BEGIN
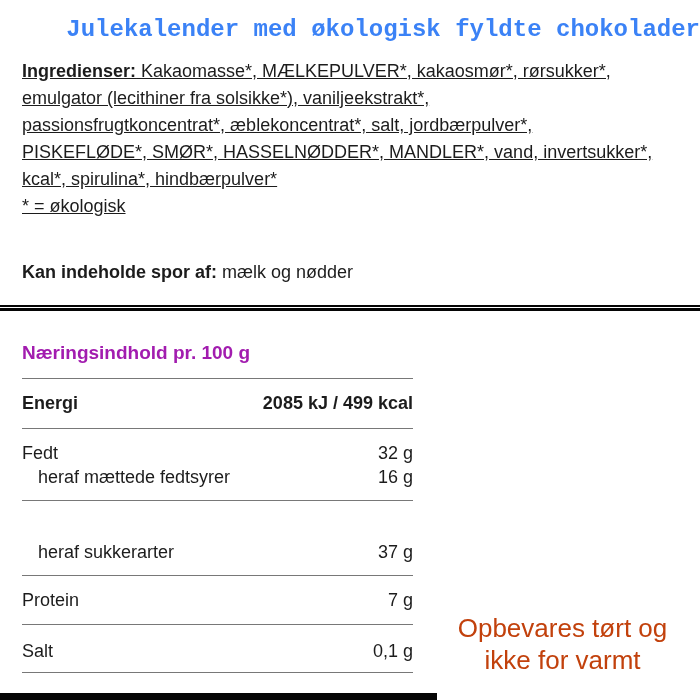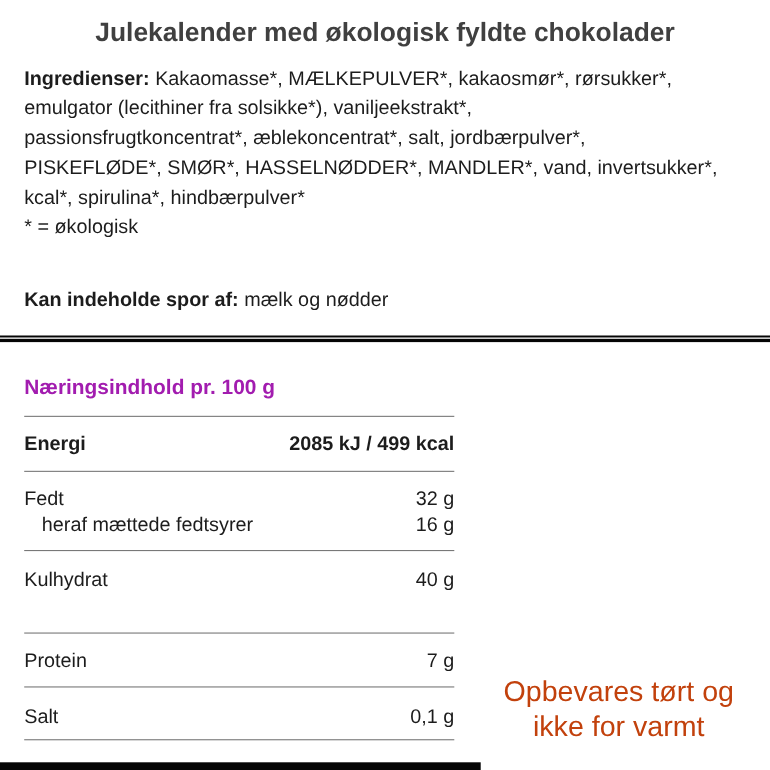--- a/index.html
+++ b/index.html
@@ -11,8 +11,9 @@
   }
   .title {
     position:absolute; top:15px; left:0; width:700px;
-    text-align:center; font-size:24px; line-height:29px; font-weight:700;
-    color:#404040;
+    text-align:right; font-size:24px; line-height:29px; font-weight:700;
+    color:#3b82f6;
+    font-family:Liberation Mono, monospace;
   }
   .ingredients {
     position:absolute; left:22px; top:58px; width:678px;

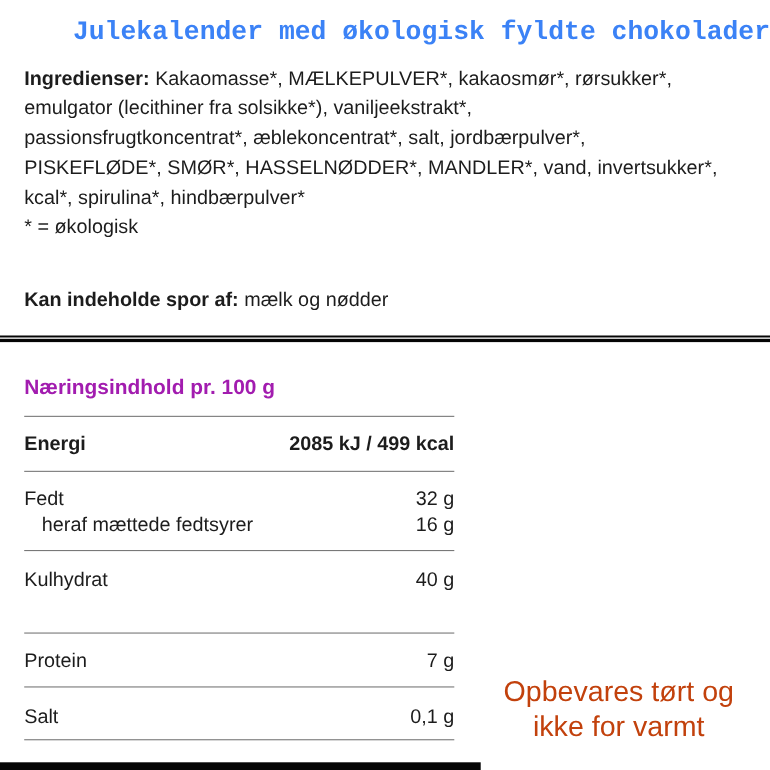--- a/index.html
+++ b/index.html
@@ -17,7 +17,7 @@
   }
   .ingredients {
     position:absolute; left:22px; top:58px; width:678px;
-    font-size:18px; line-height:27px;
+    font-size:18px; line-height:27px;text-decoration:underline;
   }
   .ingredients .line { white-space:nowrap; }
   b.inline-label { font-weight:700; }

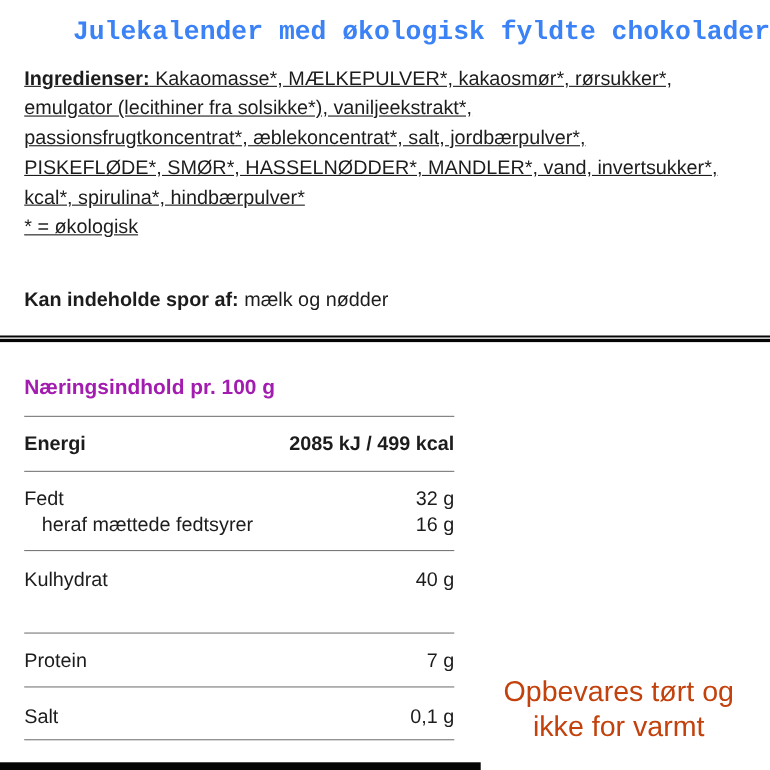--- a/index.html
+++ b/index.html
@@ -104,10 +104,6 @@
     <span class="lab">heraf mættede fedtsyrer</span>
     <span class="val">16 g</span>
   </div>
-  <div class="row r-kulh">
-    <span class="lab">Kulhydrat</span>
-    <span class="val">40 g</span>
-  </div>
   <div class="row r-prot">
     <span class="lab">Protein</span>
     <span class="val">7 g</span>

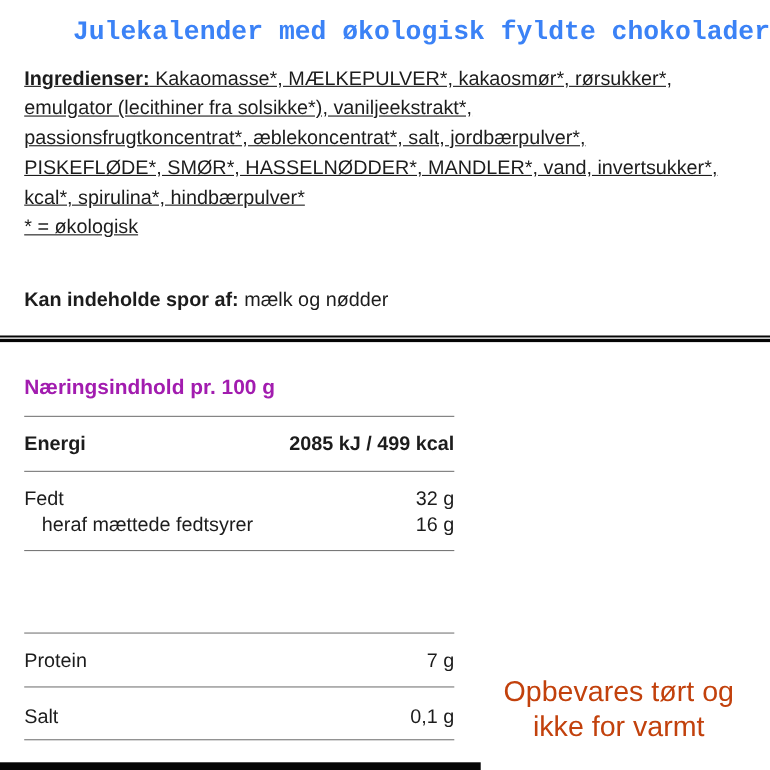--- a/index.html
+++ b/index.html
@@ -104,6 +104,10 @@
     <span class="lab">heraf mættede fedtsyrer</span>
     <span class="val">16 g</span>
   </div>
+  <div class="row r-kulhsub indent">
+    <span class="lab">heraf sukkerarter</span>
+    <span class="val">37 g</span>
+  </div>
   <div class="row r-prot">
     <span class="lab">Protein</span>
     <span class="val">7 g</span>

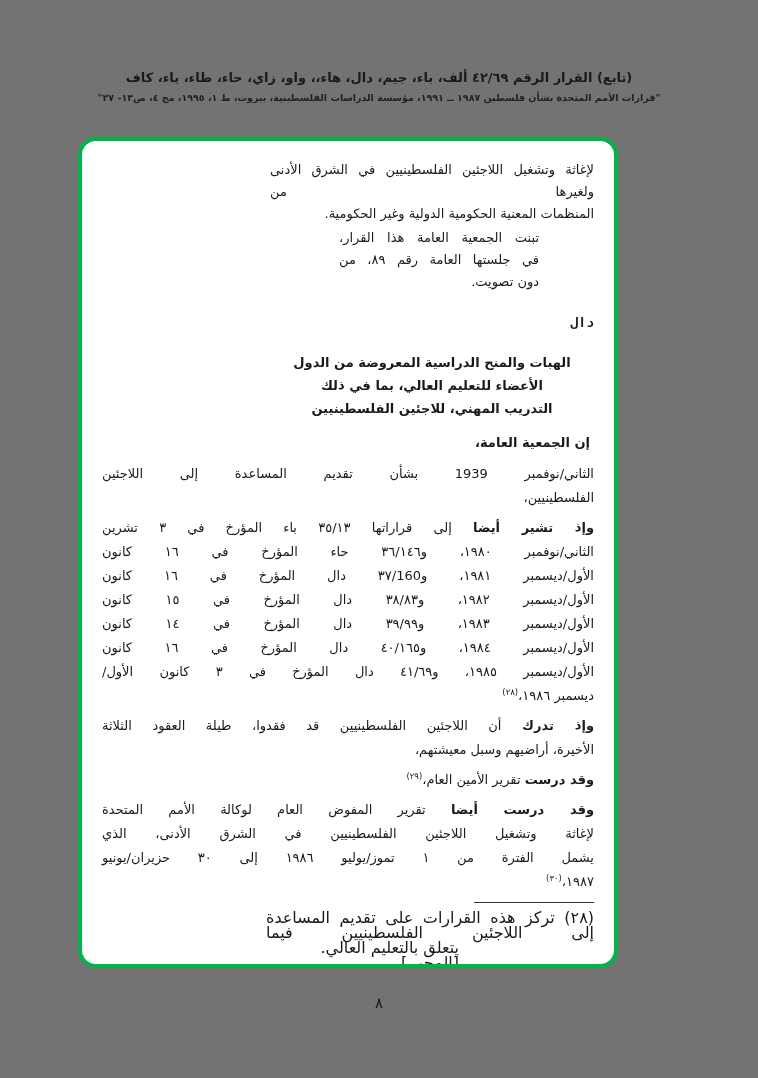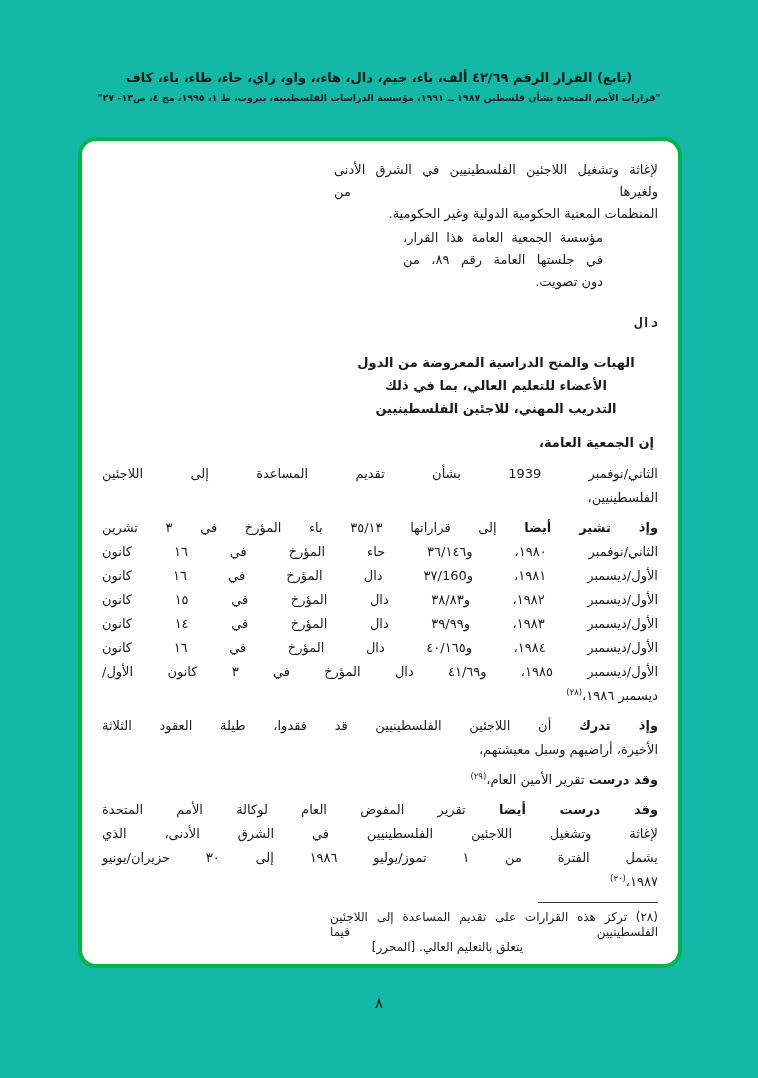--- a/index.html
+++ b/index.html
@@ -10,7 +10,7 @@
     position:relative;
     overflow:hidden;
   }
-  .page{position:relative;width:758px;height:1078px;background:#14b8a6;}
+  .page{position:relative;width:758px;height:1078px;background:#737373;}
 
   
   .doc-header{position:absolute;top:70px;left:0;width:758px;text-align:center;direction:rtl;}

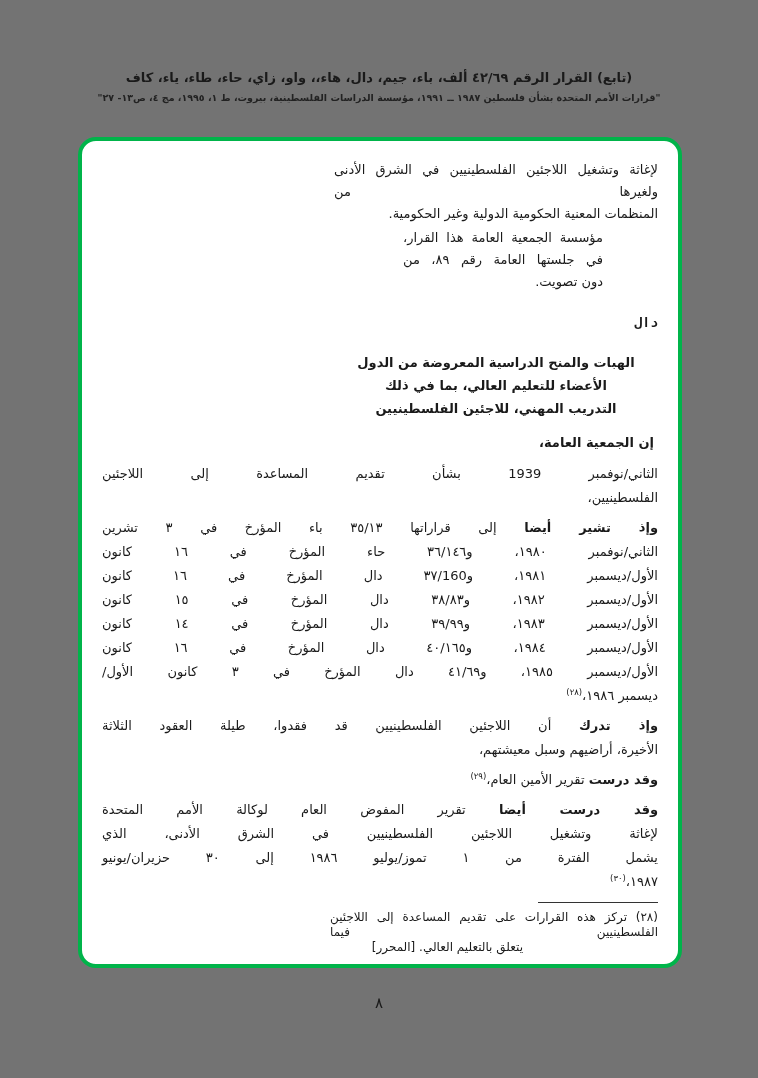--- a/index.html
+++ b/index.html
@@ -19,7 +19,7 @@
 
   
   .green-box{
-    position:absolute;left:78px;top:137px;width:604px;height:831px;
+    position:absolute;left:78px;top:137px;width:540px;height:831px;
     box-sizing:border-box;border-radius:18px;background:#fff;
     overflow:hidden;
   }

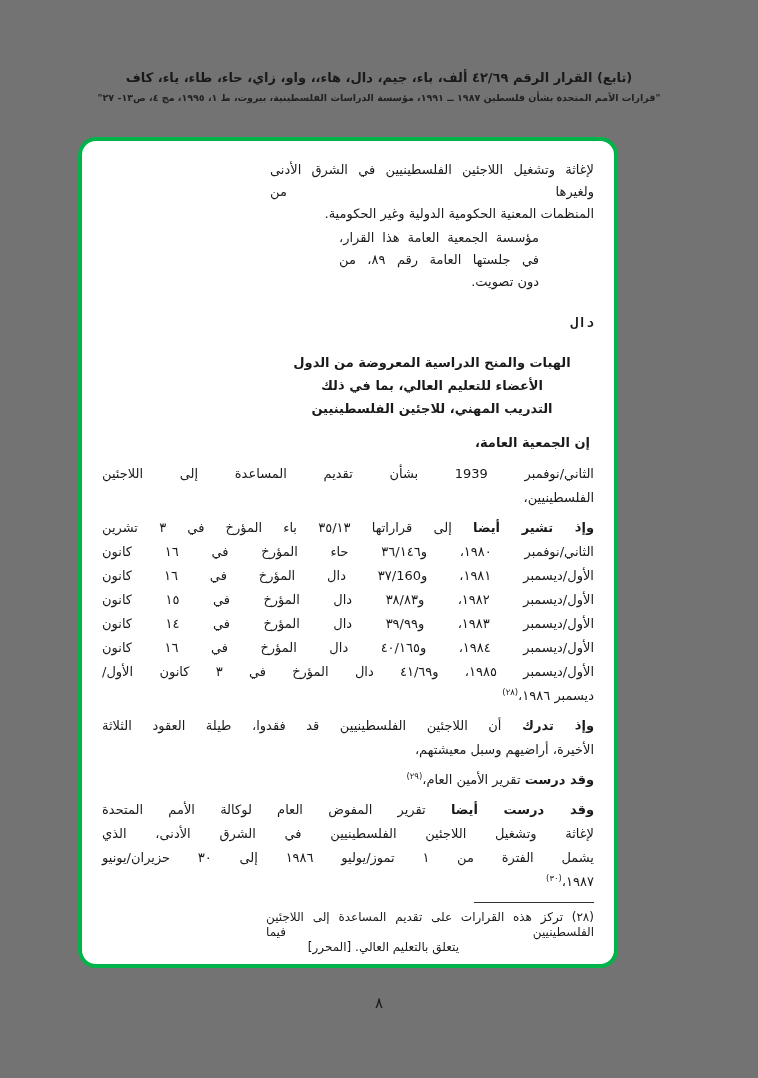--- a/index.html
+++ b/index.html
@@ -75,7 +75,7 @@
       </div>
 
       <div class="adoption">
-        <div class="ln jl">مؤسسة الجمعية العامة هذا القرار،</div>
+        <div class="ln jl">تبنت الجمعية العامة هذا القرار،</div>
         <div class="ln jl">في جلستها العامة رقم ٨٩، من</div>
         <div class="ln">دون تصويت.</div>
       </div>

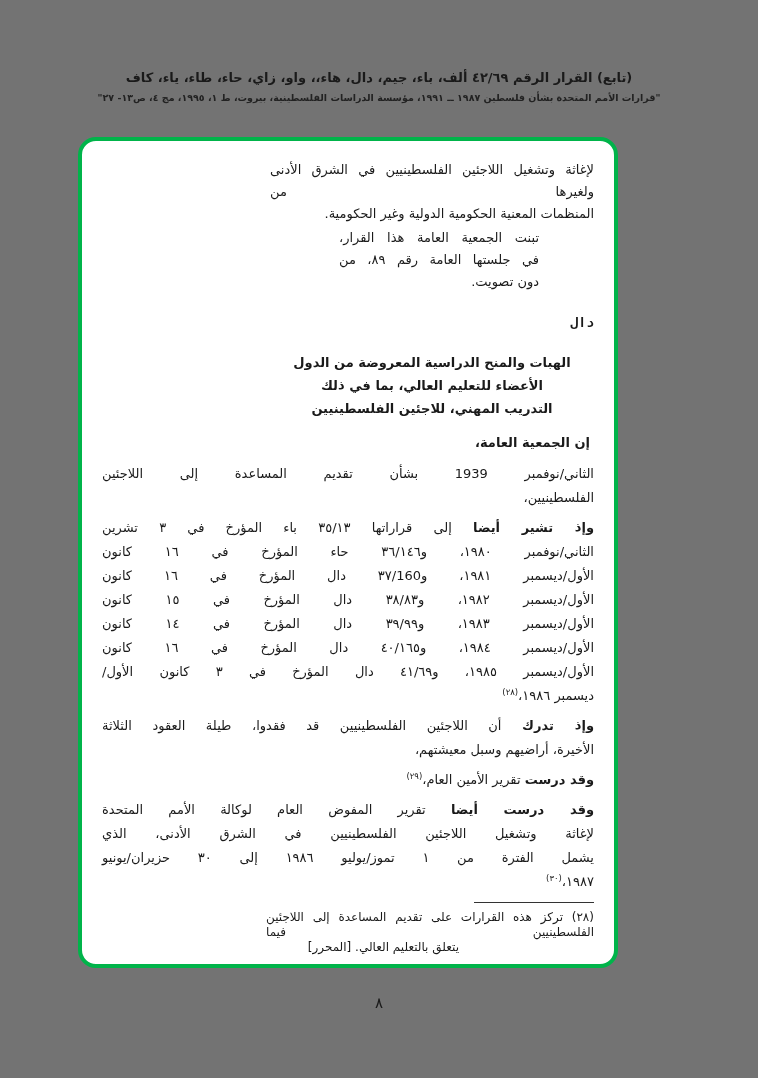--- a/index.html
+++ b/index.html
@@ -47,7 +47,7 @@
   sup.ref{font-size:8.5px;vertical-align:super;line-height:0;}
 
   
-  .footnotes{width:328px;margin-top:8px;font-size:12px;}
+  .footnotes{width:328px;margin-top:8px;font-size:16px;}
   .fn-divider{width:120px;border-top:1.2px solid #333;margin-bottom:7px;}
   .fn .ln{line-height:15px;}
   .cont-a{margin-right:135px;}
END
WHAT THE TASK REQUIRES:
Pull every line containing "center" out of the entries.

SOLVED EXERCISE:
-    text-align:center; font-size:24px; line-height:29px; font-weight:700;
   .doc-header{position:absolute;top:70px;left:0;width:758px;text-align:center;direction:rtl;}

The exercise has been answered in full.